Já Elison Nascimento Vasconcelos, de 33 anos, saía de um pago de quando foi atingido no peito. Ele foi levado para o Hospital municipal Francisco da Silva Telles, onde morreu.

Um vídeo que circula em redes sociais mostra o momento em que um grupo de pessoas que está no que parece ser uma cozinha jogados no chão e dentro de um pequeno banheiro para se proteger dos disparos. "Olha isso, meu mano, olha isso, cara", diz um homem, assustado.

Veja as regiões do Rio onde unidades de saúde mais fecharam devido à violência

O programa Acesso Mais Seguro, criado em 2009 pela SMS em parceria com a Cruz Vermelha, orienta unidades de saúde e escolas sobre quando abrir, manter ou suspender o atendimento diante de confrontos.

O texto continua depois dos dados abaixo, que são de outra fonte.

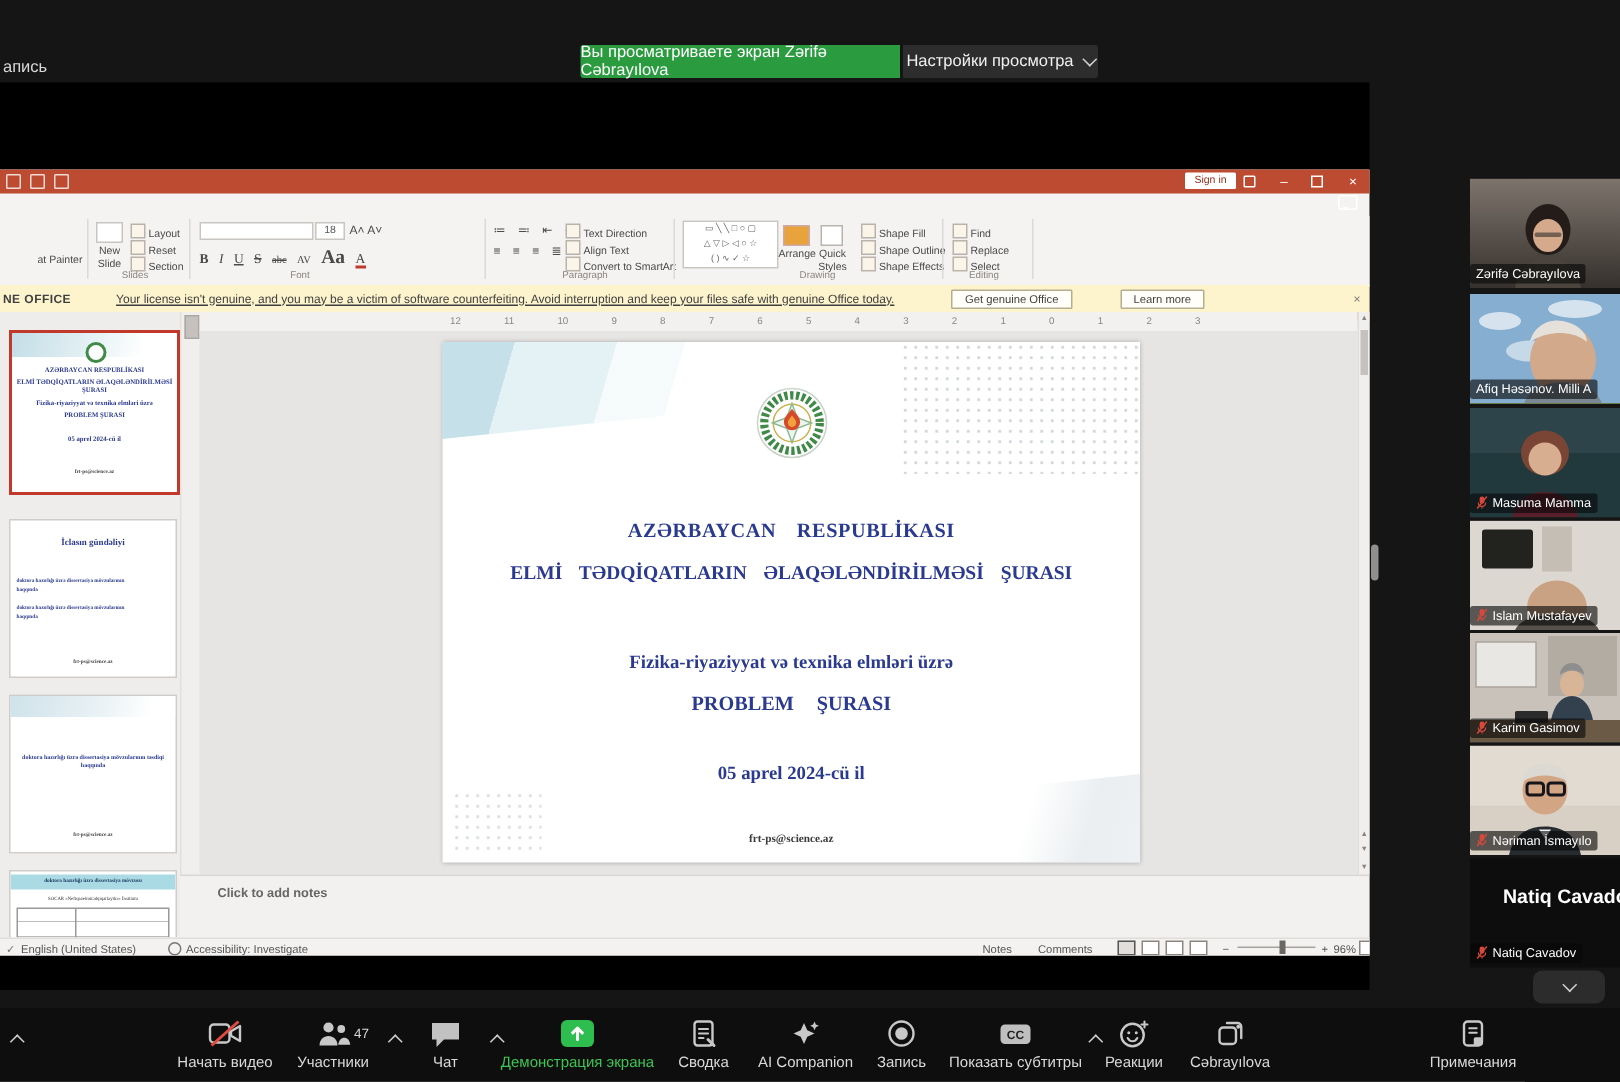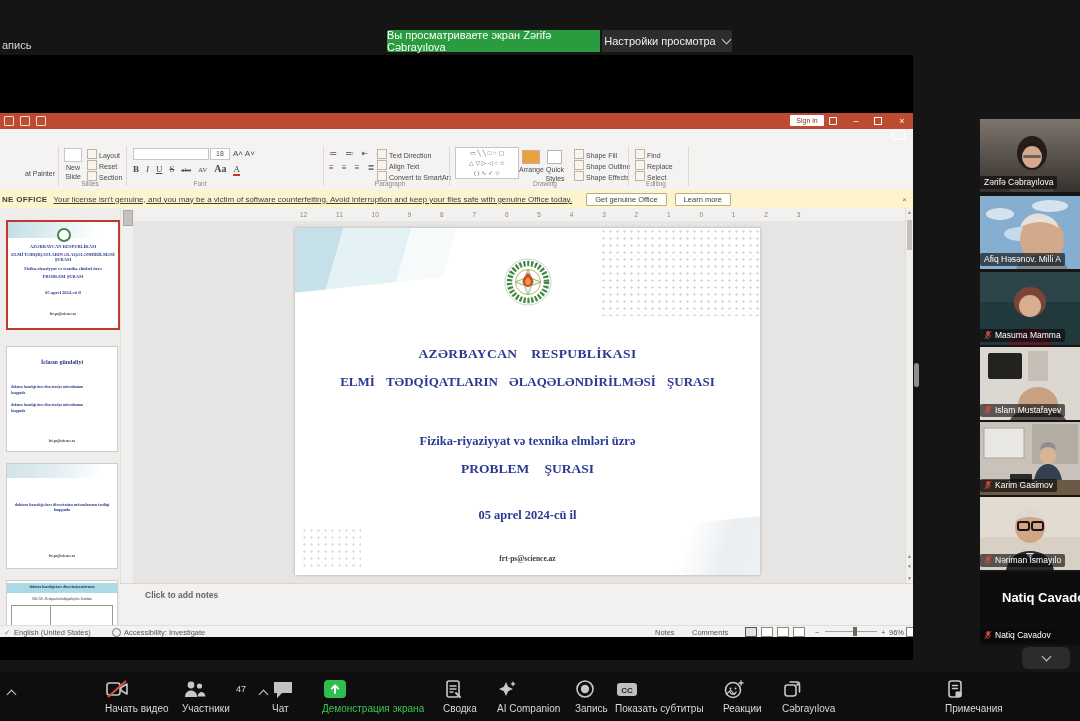"Aa" span.fbtn { font-size: 10px -> 13px }
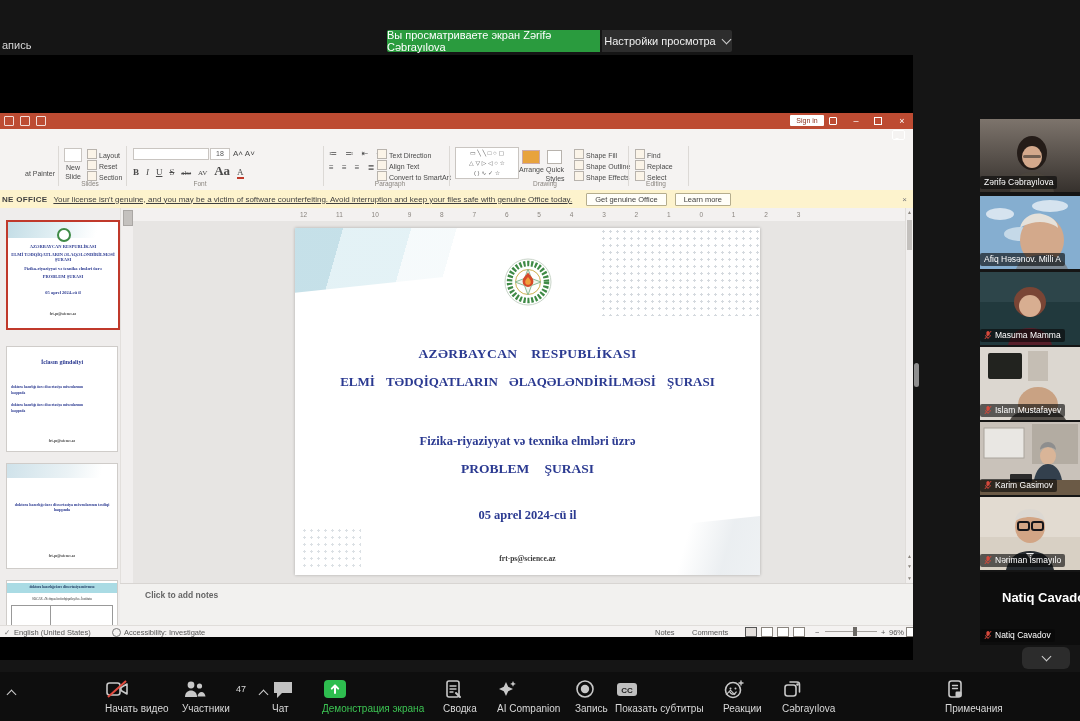"NE OFFICE" .warnbar { gap: none -> 24px }
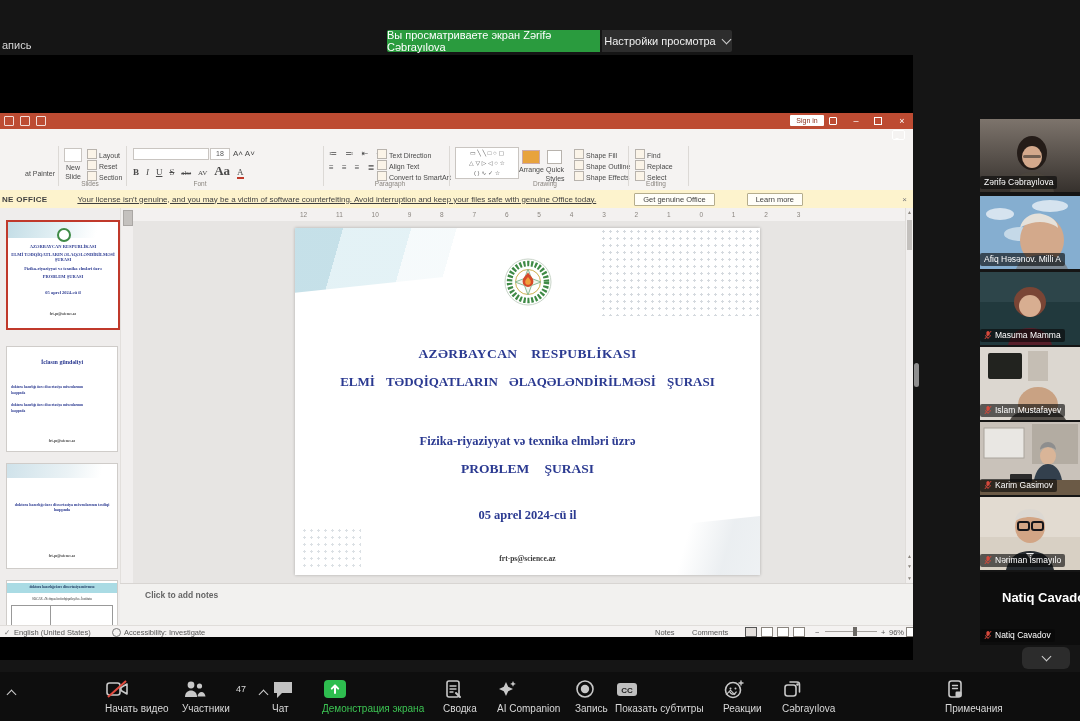"CC" .tbi { align-items: flex-start -> center }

As unidades de Atenção Primária (AP) mais afetadas, entre janeiro e outubro de 2025, estão nas regiões da Zona Norte e da Zona Oeste, onde a presença de facções e a disputa por território tornam o cotidiano das equipes de saúde ainda mais perigoso.

AP 3.3 — 189 fechamentos

Abrange bairros como Acari, Anchieta, Bento Ribeiro, Campinho, Cascadura, Cavalcanti, Coelho Neto, Colégio, Costa Barros, Engenheiro Leal, Guadalupe, Honório Gurgel, Irajá, Madureira, Marechal Hermes, Oswaldo Cruz, Parque Anchieta, Pavuna, Quintino Bocaiúva, Rocha Miranda, Turiaçu, Vaz Lobo, Vicente de Carvalho, Vila da Penha, Vila Cosmos e Vista Alegre.

AP 5.1 — 170 interrupções.

Cobre os bairros de Bangu, Campo dos Afonsos, Deodoro, Jardim Sulacap, Magalhães Bastos, Padre Miguel, Realengo, Senador Camará, Vila Militar e Vila Kennedy.

AP 5.3 — 122 fechamentos.

Inclui Jardim Palmares, Paciência, Santa Cruz e Sepetiba.

AP 3.1 — 104 interrupções.

Engloba Bancários, Bonsucesso, Brás de Pina, Cacuia, Cidade Universitária, Cocotá, Complexo do Alemão, Cordovil, Freguesia (Ilha), Galeão, Ilha do Governador, Jardim América, Jardim Carioca, Jardim Guanabara, Manguinhos, Maré, Olaria, Parada de Lucas, Penha, Penha Circular, Ramos e Vigário Geral.

AP 3.2 — 86 fechamentos.

Reúne Abolição, Água Santa, Cachambi, Del Castilho, Engenho da Rainha, Engenho de Dentro, Engenho Novo, Inhaúma, Jacarezinho, Jacaré, Lins de Vasconcelos, Méier, Piedade, Pilares, Riachuelo, Rocha, Sampaio, Todos os Santos e Tomás Coelho.

AP 4.0 — 68 fechamentos.

Compreende Barra da Tijuca, Anil, Camorim, Cidade de Deus, Curicica, Freguesia (Jacarepaguá), Gardênia Azul, Praça Seca, Recreio dos Bandeirantes, Taquara, Tanque, Vargem Grande, Vargem Pequena e Vila Valqueire.

AP 2.2 — 28 fechamentos

Abrange Alto da Boa Vista, Andaraí, Grajaú, Maracanã, Praça da Bandeira, Tijuca e Vila Isabel.

AP 1.0 — 8 fechamentos

Cobre Benfica, Caju, Catumbi, Centro, Cidade Nova, Estácio, Gamboa, Lapa, Mangueira, Paquetá, Rio Comprido, Santa Teresa, Santo Cristo, Saúde e Vasco da Gama.

AP 2.1 — 4 registros

Inclui Botafogo, Catete, Copacabana, Cosme Velho, Flamengo, Gávea, Glória, Humaitá, Ipanema, Jardim Botânico, Lagoa, Laranjeiras, Leblon, Leme, Rocinha, São Conrado, Urca e Vidigal.

AP 5.2 — 5 fechamentos

Cobre Barra de Guaratiba, Campo Grande, Cosmos, Guaratiba, Inhoaíba, Jardim Maravilha, Pedra de Guaratiba, Santíssimo e Senador Vasconcelos.